Тот немного осел при виде самого Андропова, так близко подошедшего к нему и тем самым как бы обезоружившего:
– Да я, Юрий Владимирыч… я ничего, только вот… чтобы по совести все, по закону… Без очереди– то оно того…
– А я только за закон! Все по закону должно быть! Отступлений ни для кого, никаких. Какие могут быть послабления? А что завтра? Сегодня мне лишнюю краюху, завтра тебе лишние сто тысяч из Госплана на дачку да обстановку, а послезавтра всю страну до нитки обдерут.
– Верно… – фоном мямлил ветеран, а Андропов меж тем разошелся так, что не слышал уже никого и ничего.
– А то иные тоже привыкли – понавешают себе орденов, то ли заслуженных, то ли купленных, то ли ворованных, а потом поблажек требуют. В очереди пропусти, да банку икры уступи, да место дай поближе к сцене, да встань, если такой вот в трамвай вошел. А то и на шею сядут – украдут и плачут потом перед судьей: я, мол, Победу делал, так меня отпускай, ваша честь! А дудки! – председатель Комитета скрутил перед стариком две дули и сунул их ему под нос. – На– кося, выкуси! Закон для всех один! И в театре, и в трамвае, и в очереди всем стоять на общих основаниях, и сидеть ровно в той зоне и ровно столько лет, сколько кодекс тебе предначертал! Так будет всегда, коль Владимир Ильич такие основы общественной нравственности заложил и нам велел блюсти. И мы не позволим, чтобы всякие тут!.. Я вот и вовсе не служил, нигде не воевал, и что? А один – вот тут вот работал, – Андропов потряс рукой, протянутой в сторону главного входа в гастроном, – и тоже орденов имел не меньше твоего! Героем был! У Василевского служил! А проворовался – и шлепнули мы его. Подвели под закон – и шлепнули, зеленкой лоб намазали. И тебя шлепнем, если будешь вот так вот старостью да медалями спекулировать и порядки социалистические попирать! Понял?! А теперь пошел вон!

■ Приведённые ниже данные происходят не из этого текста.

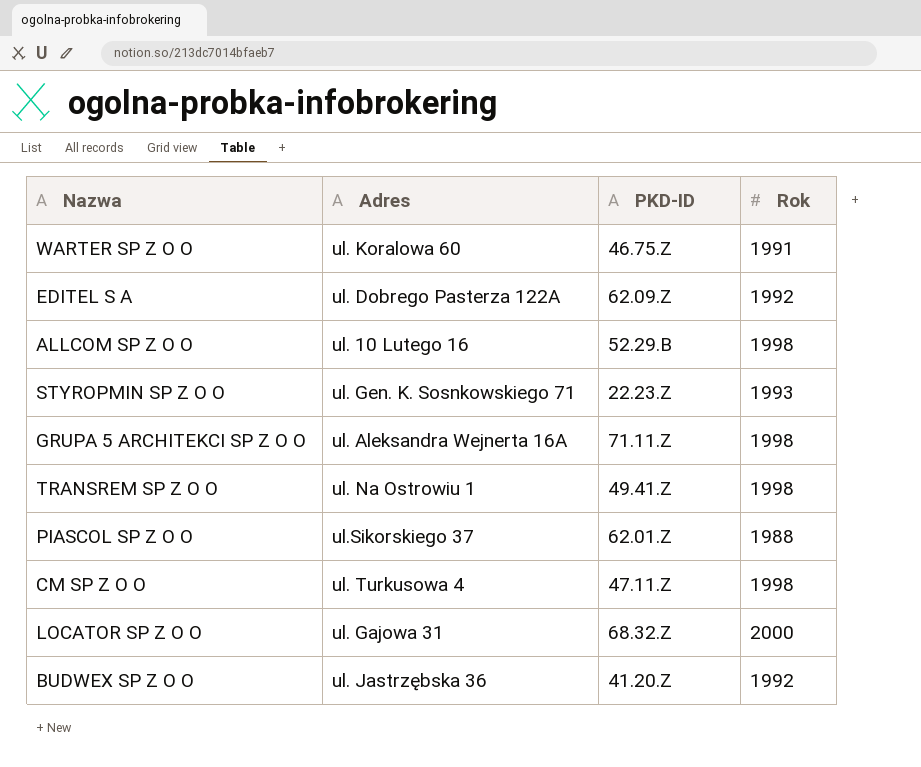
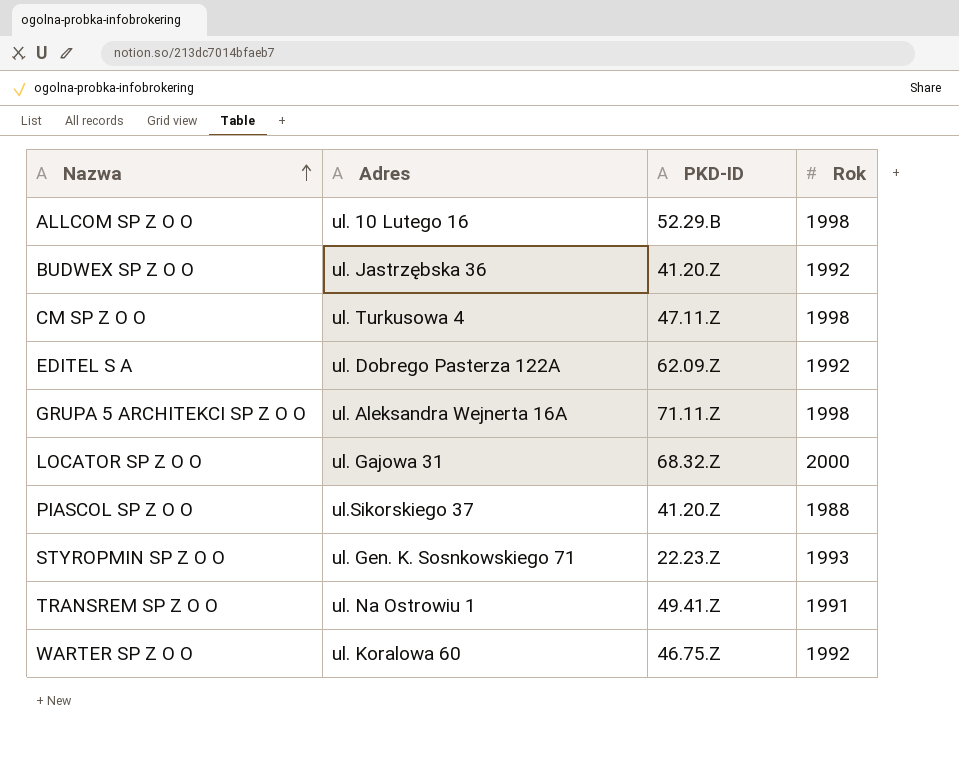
row order: none -> Nazwa ascending
PIASCOL SP Z O O | PKD-ID: 62.01.Z -> 41.20.Z
TRANSREM SP Z O O | Rok: 1998 -> 1991
WARTER SP Z O O | Rok: 1991 -> 1992

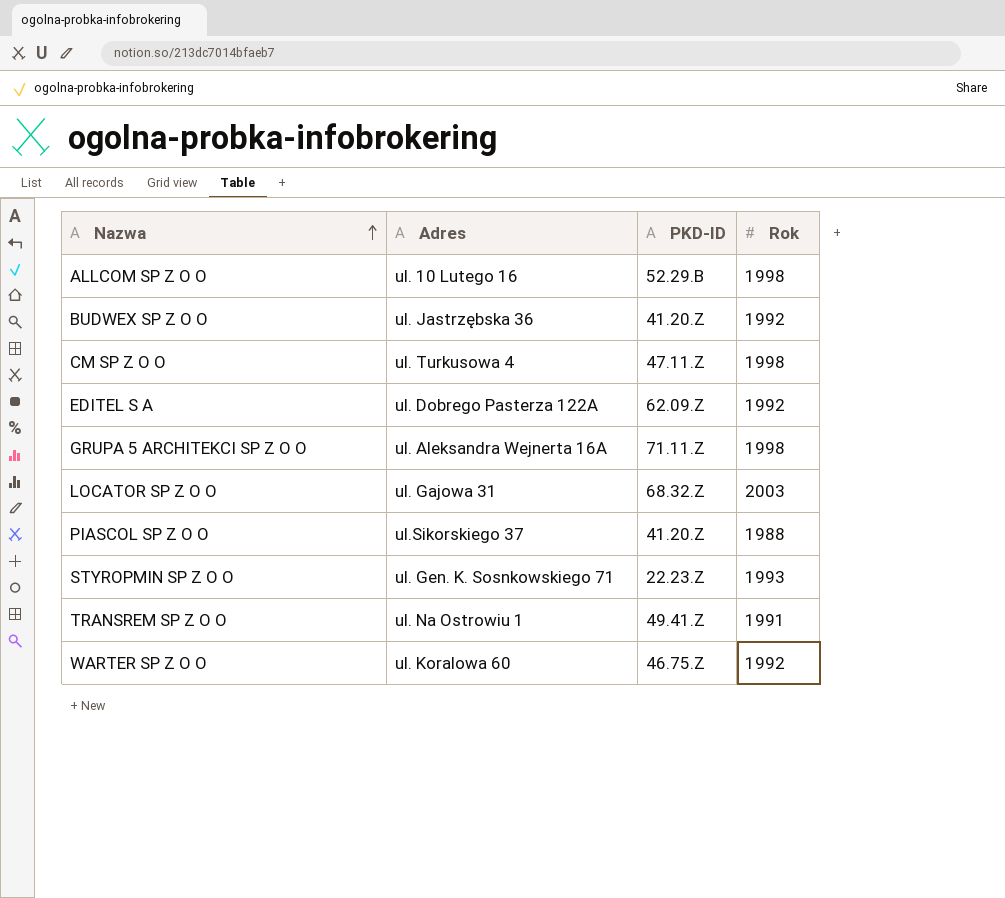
LOCATOR SP Z O O | Rok: 2000 -> 2003

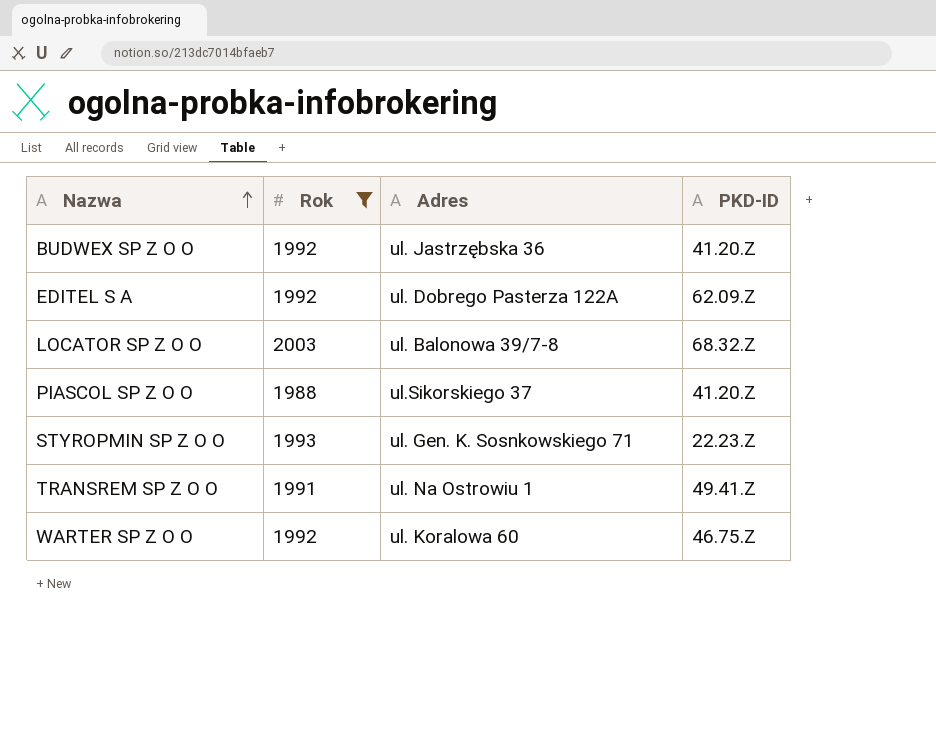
filter: none -> Rok != 1998
column Rok | position: 4 -> 2
LOCATOR SP Z O O | Adres: ul. Gajowa 31 -> ul. Balonowa 39/7-8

В сердцах Юрий Владимирович схватил оторопевшего деда за шкирку и вышвырнул из очереди. Под звуки гробового молчания без всякой очереди прошествовал он в стол заказов, чтобы отовариться.
Слово атамана
1941 год, Париж
Старик встал из– за письменного стола и подошел к зеркалу. От длительной кропотливой работы устали глаза и совсем затекли руки, и дальше писать не было никакой возможности. Он положил на стол рядом с рукописью пенсне и, вышагивая по комнате, шаркающей походкой прошествовал к комоду. Взглянул на себя. Совсем старик. Правильно, а кому еще газеты поручают писать мемуары, ставшие столь популярными у читателей парижской «Дю Монд»? Не молодым же. Им теперь и вспомнить– то нечего, хотя тоже называют себя эмигрантами и приезжают из Советской России в большом количестве. Воспоминаний у них нет, потому что, во– первых, им стыдно – вчера принимали революцию, а сегодня вдруг оказались здесь как «идейно несогласные». А во– вторых, потому что на их долю не пришлось уже ничего интересного. Репрессии в Советской России – а разве при царе их не было? Нет, это не те эмигранты, которые увозили частички России в своем сердце, это просто беглецы. При царе точно так же ущемляли большевиков и народовольцев, и те бежали, что было сил, и жили здесь же на правах эмигрантов. А в Америку, например, едут беглые преступники со всего мира – так что же, им тоже присваивать высокое звание эмигранта? Нет, это просто беглецы. Они, как животные, как стадо, бегут от более злого чабана к более доброму. Потом надоест этот, стеганет сильнее положенного – так побегут к третьему.
Что до старика, то он действительно эмигрант. Он спасался с тонущего корабля, с погибающей Атлантиды, которая уходила под воду вместе с ним и такими, как он. Уехать он был действительно вынужден – и не из– за репрессий, которыми грозила ему новая власть; к репрессиям казаку не привыкать. А потому, что страна, в которой он родился и жил, умирала. Появлялась другая – темная, дикая, варварская, без законов и чести, без правил и понятий. Зачем и, главное, как в ней жить – он просто не знал. Потому и выбывал из игры, оставляя себе только багаж воспоминаний, теперь появляющийся то в виде популярных романов, то в виде документальных статей, который так нравились парижскому читателю.